About 8,800 unaccompanied migrant children have been expelled from the US under a pandemic-related measure, authorities said Friday.
The Trump administration has expelled more than 159,000 people since the US Centers for Disease Control and Prevention (CDC) implemented a policy that effectively ended asylum in order to prevent the spread of the coronavirus.
The figures were reported for the first time by Border Patrol deputy chief Raul Ortiz, as part of the Trump administration's appeal of an order to stop housing children in hotels. Before the pandemic, unaccompanied children were sent to state-licensed shelters that were run by the Department of Health and Human Services before they were typically released to family members while seeking asylum.
Read more: Stuck at border, migrants still hope for asylum in US
Since the CDC's order, officials have quickly removed migrants without standard immigration proceedings.
Hard line against immigration, hard hit by virus
The Trump administration asked the 9th US Circuit Court of Appeals to overturn a ruling last week that stated the use of hotels skirted "fundamental humanitarian protections." US District Judge Dolly Gee said using hotels for long-term detention violated a settlement on the treatment of children in custody and ordered border agencies to stop placing children in the hotels by Tuesday.
But Justice Department attorneys said the decision should not apply during the pandemic.
"While in these hotels, the government provides minors with supervision by specialists, recreation, amenities, and protective measures against COVID-19," wrote the attorneys.
The Trump administration has taken a hard stance against immigrants entering the country, even if it is to legally seek asylum.

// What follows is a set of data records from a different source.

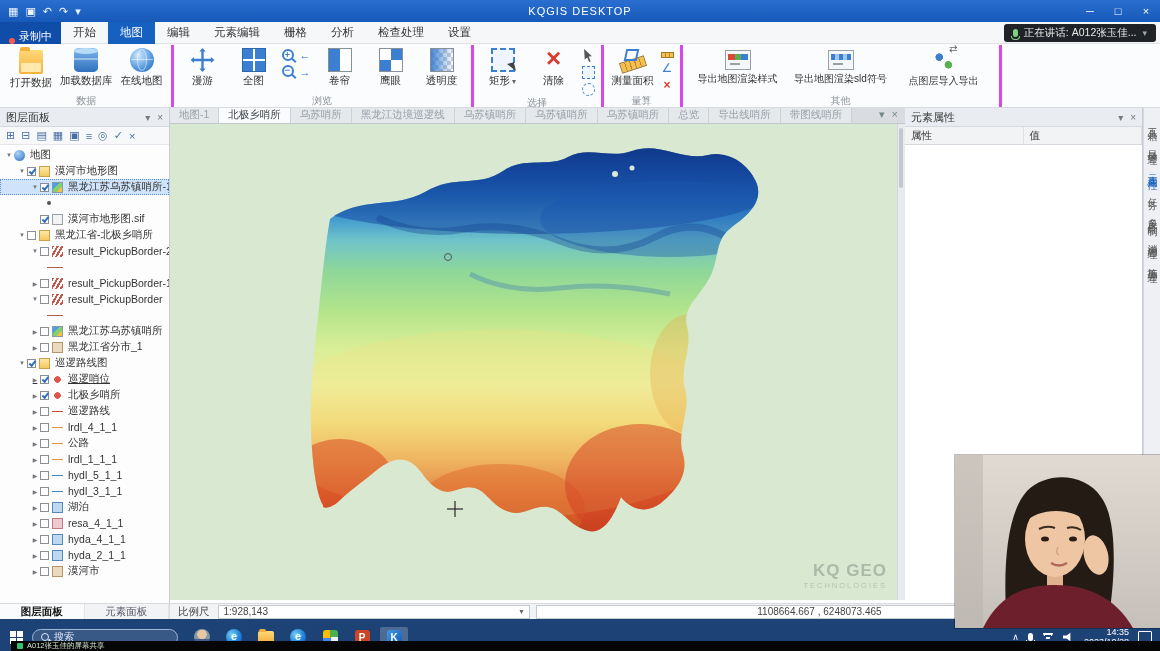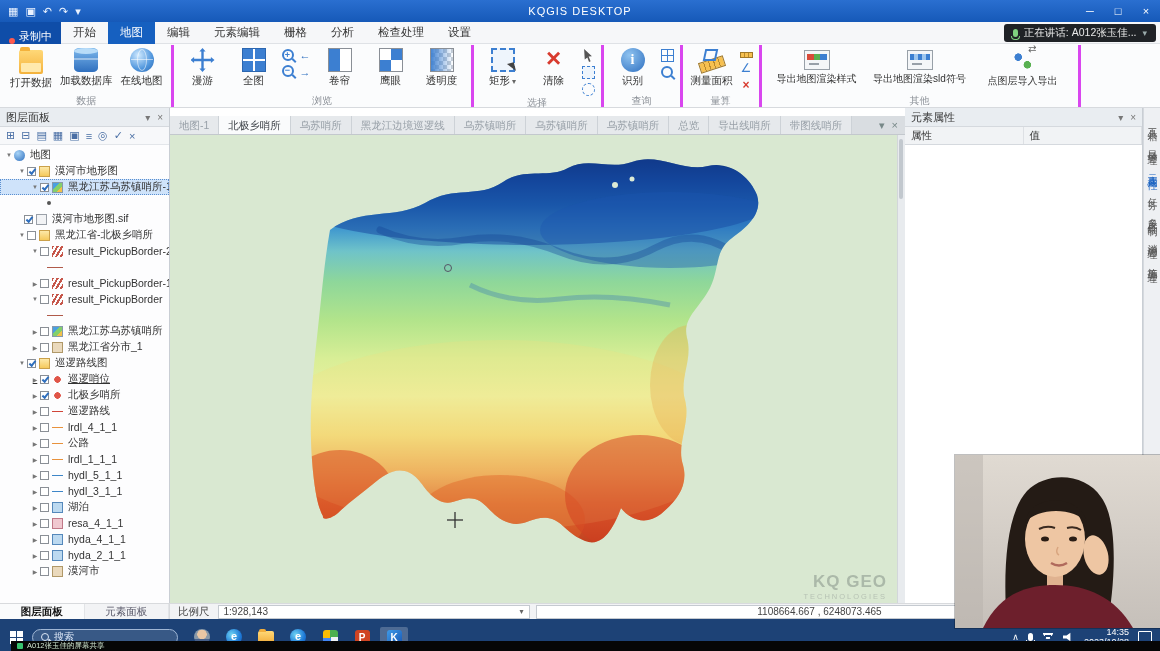--- a/index.html
+++ b/index.html
@@ -309,19 +309,6 @@
           </div>
         </div>
         <div class="rglabel">选择</div>
-      </div>
-      <div class="rgroup">
-        <div class="ritems">
-          <div class="rbig">
-            <span class="ricon i-identify-icon"></span>
-            <span class="rlabel">识别</span>
-          </div>
-          <div class="minicol">
-            <span class="mini i-attribute-query-icon"></span>
-            <span class="mini i-spatial-query-icon"></span>
-          </div>
-        </div>
-        <div class="rglabel">查询</div>
       </div>
       <div class="rgroup">
         <div class="ritems">

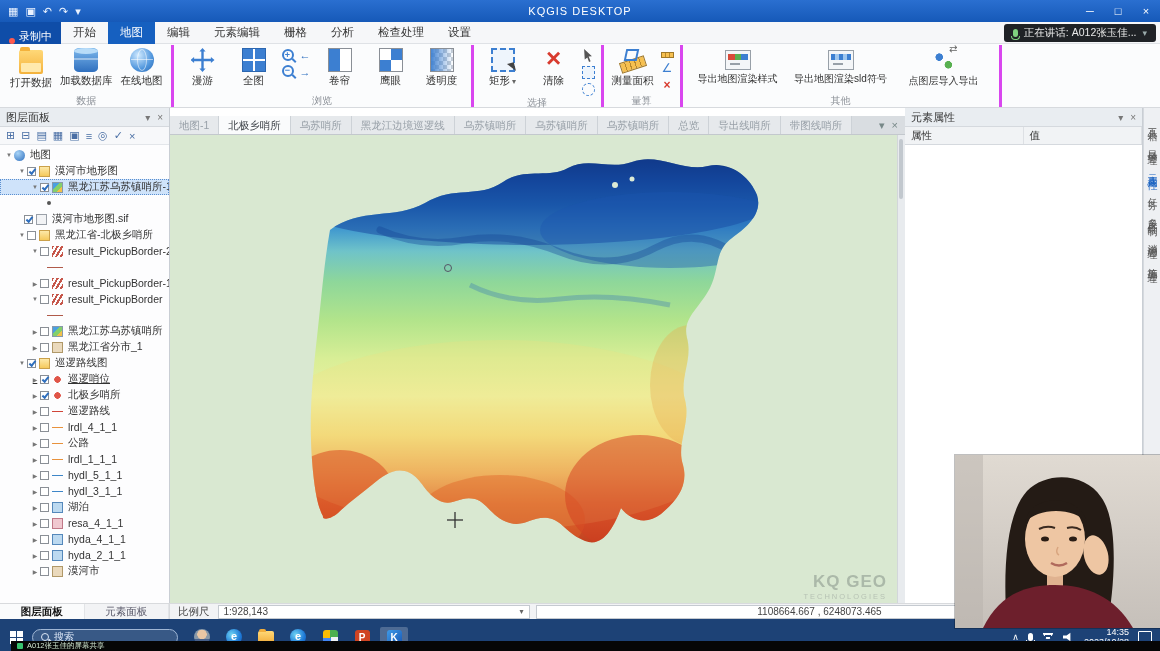--- a/index.html
+++ b/index.html
@@ -123,7 +123,7 @@
 .poly-tan-icon{background:#ead9bc;border:1px solid #b09868}
 
 
-.map-area{position:absolute;left:170px;top:116px;width:735px;height:495px;display:flex;flex-direction:column;box-sizing:border-box;z-index:4}
+.map-area{position:absolute;left:170px;top:105px;width:735px;height:495px;display:flex;flex-direction:column;box-sizing:border-box;z-index:4}
 .map-tabs{height:18px;background:#d9dde1;display:flex;align-items:center;border-bottom:1px solid #c3c8cd;flex:none}
 .mtab2{padding:0 9px;height:18px;line-height:18px;font-size:10.5px;color:#98a0a8;background:#e6e9ec;border-right:1px solid #cdd2d7;white-space:nowrap}
 .mtab2.active{background:#fafbfc;color:#3a3f45}

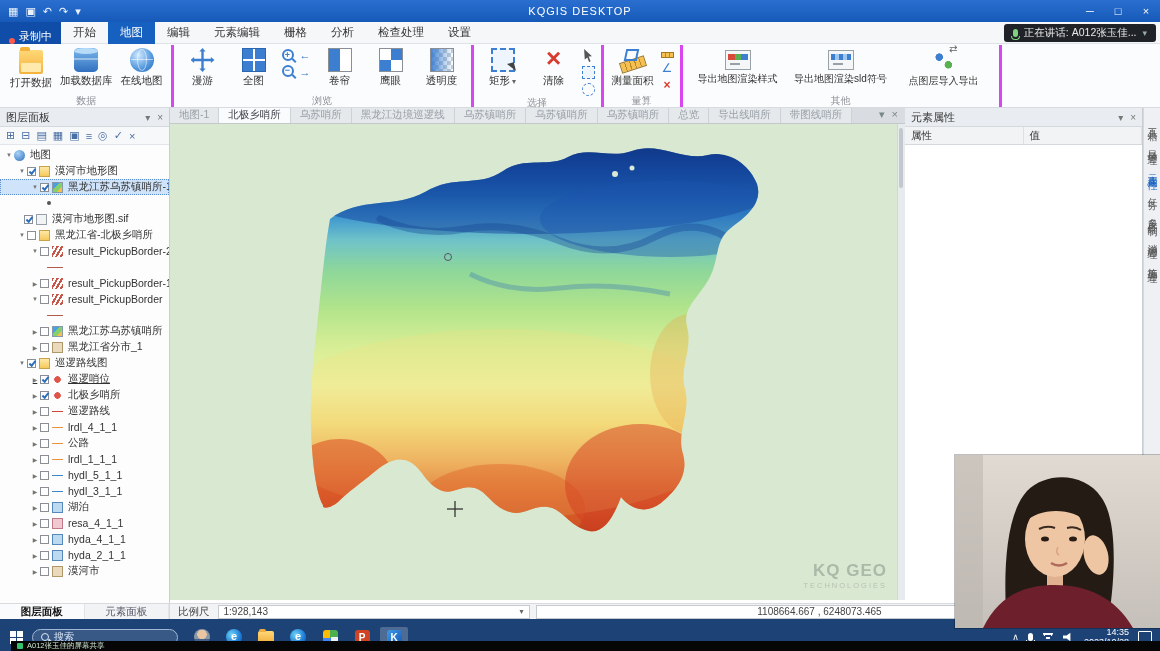--- a/index.html
+++ b/index.html
@@ -384,7 +384,7 @@
       <div class="trow" style="padding-left: 43px;">
         <span class="leg-dot"></span>
       </div>
-      <div class="trow" style="padding-left: 14px;">
+      <div class="trow" style="padding-left: 30px;">
         <span class="exp"></span>
         <span class="cb on"></span>
         <span class="ticon file-layer-icon"></span>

The US government allowed for the indefinite detention of migrant children, even if they arrived with their family. The previous rule allowed migrant children to be held for up to 20 days.
Immigration reform advocates have stated that the new regulations have put children at grave risk. Attorneys have said the children's personal information is not recorded in usual computer systems, which makes it difficult to track them.
The US has been hit hard by the coronavirus pandemic, with the most confirmed cases of any country in the world. There have been more than 6 million confirmed cases of the illness in the US since the pandemic began.